Taiwan welcomes planned visit by French senators in October

22-Sep-2021 Intellasia | South China Morning Post | 7:07 AM Print This Post

Taiwan has welcomed a planned visit by French senators next month that is set to go ahead despite opposition from Beijing.

Senator Alain Richard, a former defence minister, is expected to lead a delegation to Taiwan from October 4 to 11. The trip is certain to irk Beijing, which claims the self-governed island as part of its territory and has warned Richard not to engage in official exchanges with Taipei, fearing politicians from other European countries could follow suit.

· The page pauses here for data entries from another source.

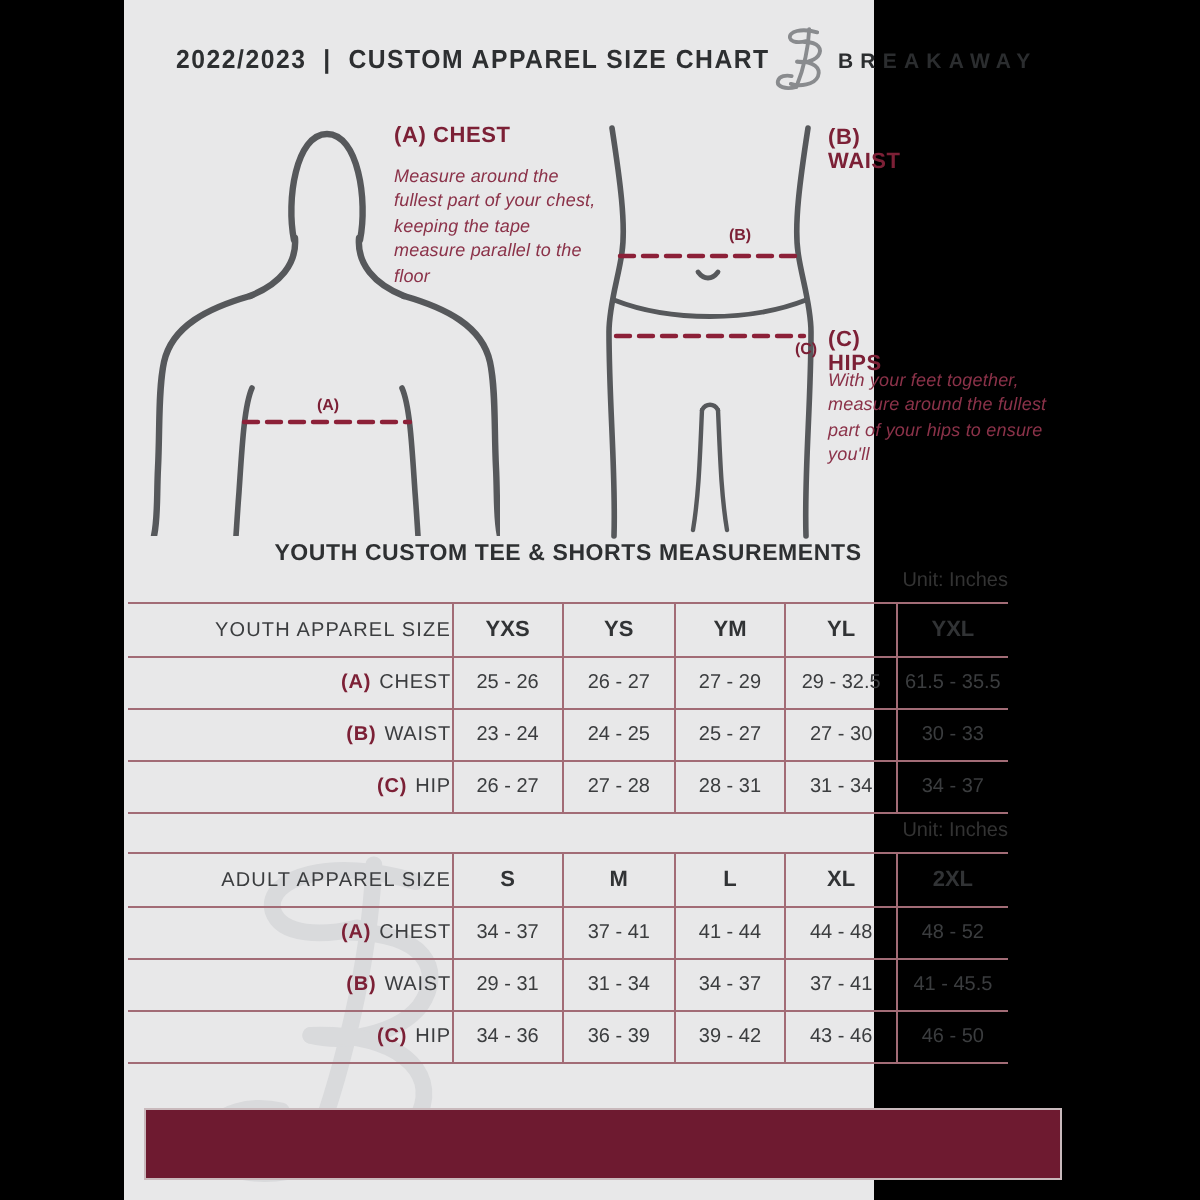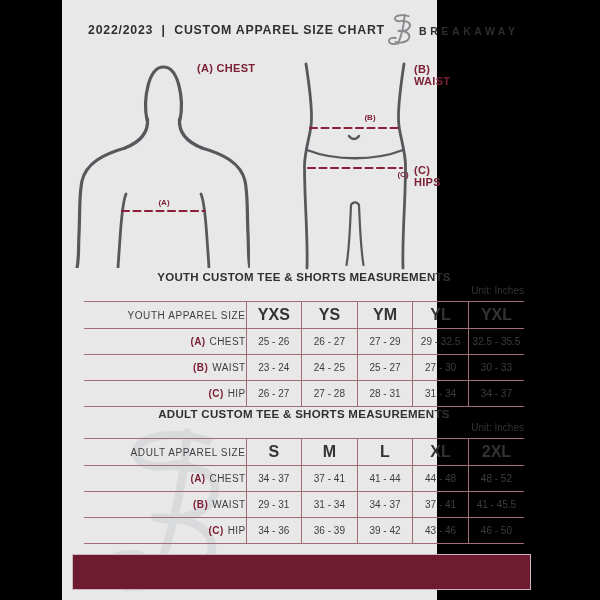--- a/index.html
+++ b/index.html
@@ -18,33 +18,33 @@
   .fig{position:absolute;}
   .fig path,.fig line{fill:none;stroke:#56585b;stroke-linecap:round;stroke-linejoin:round;}
   .fig .dash{stroke:#8c2038;stroke-width:2.2;stroke-dasharray:7 4.5;}
   .marker{position:absolute;width:32px;text-align:center;font-size:8px;font-weight:700;color:#7c2036;}
 
   
   .mh{position:absolute;font-size:11px;font-weight:700;color:#7c2036;letter-spacing:.3px;}
   .mtxt{position:absolute;font-size:9px;font-style:italic;color:#8b3249;line-height:1.38;letter-spacing:.1px;}
 
   
-  .tblock{position:absolute;left:22px;width:440px;z-index:1;}
+  .tblock{position:absolute;left:2px;width:440px;z-index:1;}
   .ttitle{text-align:center;font-size:11.5px;font-weight:700;color:#2e3032;letter-spacing:.3px;}
   .tunit{text-align:right;font-size:10px;color:#333;margin-top:2px;}
   table.size-table{border-collapse:collapse;table-layout:fixed;width:440px;margin-top:5px;
                    border-top:1px solid #a26c76;border-bottom:1px solid #a26c76;}
   col.c0{width:162px;}
   .size-table th,.size-table td{height:25px;padding:0;font-weight:400;color:#3b3d3f;
                    border-top:1px solid #a26c76;}
   .size-table thead th{height:26px;border-top:none;}
   .size-table .lbl{text-align:right;font-size:10px;letter-spacing:.6px;padding-left:22px;}
   .size-table td.lbl{padding-left:34px;letter-spacing:.4px;}
   .size-table .val{text-align:center;border-left:1px solid #a26c76;font-size:10px;}
-  .size-table thead .val{font-weight:700;font-size:16px;color:#313335;}
+  .size-table thead .val{font-weight:700;font-size:11px;color:#313335;}
   .size-table .key{color:#7c2036;font-weight:700;margin-right:4px;}
 
   
   .watermark{position:absolute;left:18px;top:424px;width:155px;height:168px;z-index:0;}
   .watermark path{fill:none;stroke:#d9dadc;stroke-linecap:round;stroke-linejoin:round;}
   .footer-bar{position:absolute;left:10px;top:554px;width:457px;height:34px;background:#6e1a30;
               border:1px solid #c9b9bc;z-index:2;}
   .logo path{fill:none;stroke:#898b8e;stroke-linecap:round;stroke-linejoin:round;}
 </style>
 </head>
@@ -83,26 +83,27 @@
       <path d="M51 143 C53 139.5 57 139.5 59 143" stroke-width="2.2"></path>
       <path d="M51 143 C50 165 49.5 185 46.5 203" stroke-width="2.2"></path>
       <path d="M59 143 C60 165 60.5 185 63.5 203" stroke-width="2.2"></path>
       <line class="dash" x1="10" y1="66" x2="98" y2="66"></line>
       <line class="dash" x1="8" y1="106" x2="102" y2="106"></line>
     </svg>
     <span class="marker" style="left:292px;top:113px">(B)</span>
     <span class="marker" style="left:325px;top:170px">(C)</span>
 
     <div class="mh" style="left:135px;top:62px">(A) CHEST</div>
+    <div class="mtxt" style="left:135px;top:82px;width:103px">Measure around the fullest part of your chest, keeping the tape measure parallel to the floor</div>
 
     <div class="mh" style="left:352px;top:63px">(B) WAIST</div>
 
     <div class="mh" style="left:352px;top:164px">(C) HIPS</div>
     <div class="mtxt" style="left:352px;top:184px;width:113px">
-      <br>
+      <span>With your feet together, measure around the fullest part of your hips to ensure you'll</span><br>
     </div>
 
     <svg class="watermark" viewBox="0 0 36 40">
       <path d="M30 4 C20 1 12 3.5 13 7.5 C14 10.5 19 10.5 23 9.5" stroke-width="2"></path>
       <path d="M25 2 C24.5 14 21 28 17 38" stroke-width="2"></path>
       <path d="M22 10 C31 10 33.5 14.5 30.5 18.8 C27.5 22.5 21 23.2 17.5 22.3" stroke-width="2"></path>
       <path d="M17.5 22.3 C28 22 32.5 26.5 30.5 31.5 C28.3 36.8 19 38 13.5 36.2" stroke-width="2"></path>
       <path d="M17 38 C10 40 4.5 37.8 5.5 34.2 C6.3 31.3 10.5 30.5 14 31.3" stroke-width="2"></path>
     </svg>
 
@@ -128,21 +129,21 @@
             <th class="val">YXL</th>
           </tr>
         </thead>
         <tbody>
           <tr>
             <td class="lbl"><span class="key">(A)</span><span>CHEST</span></td>
             <td class="val">25 - 26</td>
             <td class="val">26 - 27</td>
             <td class="val">27 - 29</td>
             <td class="val">29 - 32.5</td>
-            <td class="val">32.5 - 35.5</td>
+            <td class="val">61.5 - 35.5</td>
           </tr>
           <tr>
             <td class="lbl"><span class="key">(B)</span><span>WAIST</span></td>
             <td class="val">23 - 24</td>
             <td class="val">24 - 25</td>
             <td class="val">25 - 27</td>
             <td class="val">27 - 30</td>
             <td class="val">30 - 33</td>
           </tr>
           <tr>
@@ -151,21 +152,20 @@
             <td class="val">27 - 28</td>
             <td class="val">28 - 31</td>
             <td class="val">31 - 34</td>
             <td class="val">34 - 37</td>
           </tr>
         </tbody>
       </table>
     </div>
 
     <div class="tblock" style="top:408px">
-      <div class="ttitle">ADULT CUSTOM TEE &amp; SHORTS MEASUREMENTS</div>
       <div class="tunit">Unit: Inches</div>
       <table class="size-table">
         <colgroup>
             <col class="c0">
             <col>
             <col>
             <col>
             <col>
             <col>
           </colgroup>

Richard, head of the French Senate’s Taiwan Friendship Group, plans to make the trip with the group’s vice-presidents, Max Brisson and Andre Vallini, and secretary Olivier Cadic, French media outlet La Lettre A reported on Monday.

Taiwanese foreign ministry spokeswoman Joanne Ou on Tuesday said the government “enthusiastically” welcomed the delegation and that details of the visit were still being worked out.

Richard told Taiwan’s semi-official Central News Agency in March, when the plan was revealed, that the main purpose of the visit was to see how Taiwan had handled the Covid-19 pandemic and its economic progress. He said they would also discuss France and Taiwan’s regional and global strategy.

Foreign ministry spokeswoman Ou noted that Richard was going ahead with the trip despite opposition from the Chinese ambassador to France.

After the plan emerged in March, envoy Lu Shaye sent a letter to Richard expressing “serious concern” about the trip and asking him not to engage in any official exchanges with the Taiwanese authorities.

Lu said the visit would result in “unnecessary interference” in relations between Beijing and Taipei and that Richard should abide by the one-China principle. Richard was reportedly “very displeased” with the tone of the letter.

Richard was France’s defence minister from 1997 to 2002 and has promoted exchanges with Taiwan, leading delegations to the island in 2015 and 2018. He initiated a resolution adopted by the Senate in May supporting Taiwan’s participation in international bodies something Beijing opposes.

France, like the European Union and its members, does not have formal diplomatic ties with Taiwan. The European Parliament on Thursday adopted a resolution underlining the importance of trade and economic ties between Brussels and Taipei and calling for talks on an investment deal with the island.

It also called for “concrete proposals and action” by the European Commission to facilitate Taiwan’s full participation as an observer in UN agencies like the World Health Organization, further angering Beijing.

The parliament had earlier called for the EU to support Lithuania over its decision to allow the island to open a de facto embassy using the name “Taiwan”, a move that prompted Beijing to recall its ambassador and demand Vilnius do the same.

It comes as tensions have been rising across the Taiwan Strait, with Beijing ramping up military pressure on the island by sending warplanes into its air defence identification zone on an almost daily basis.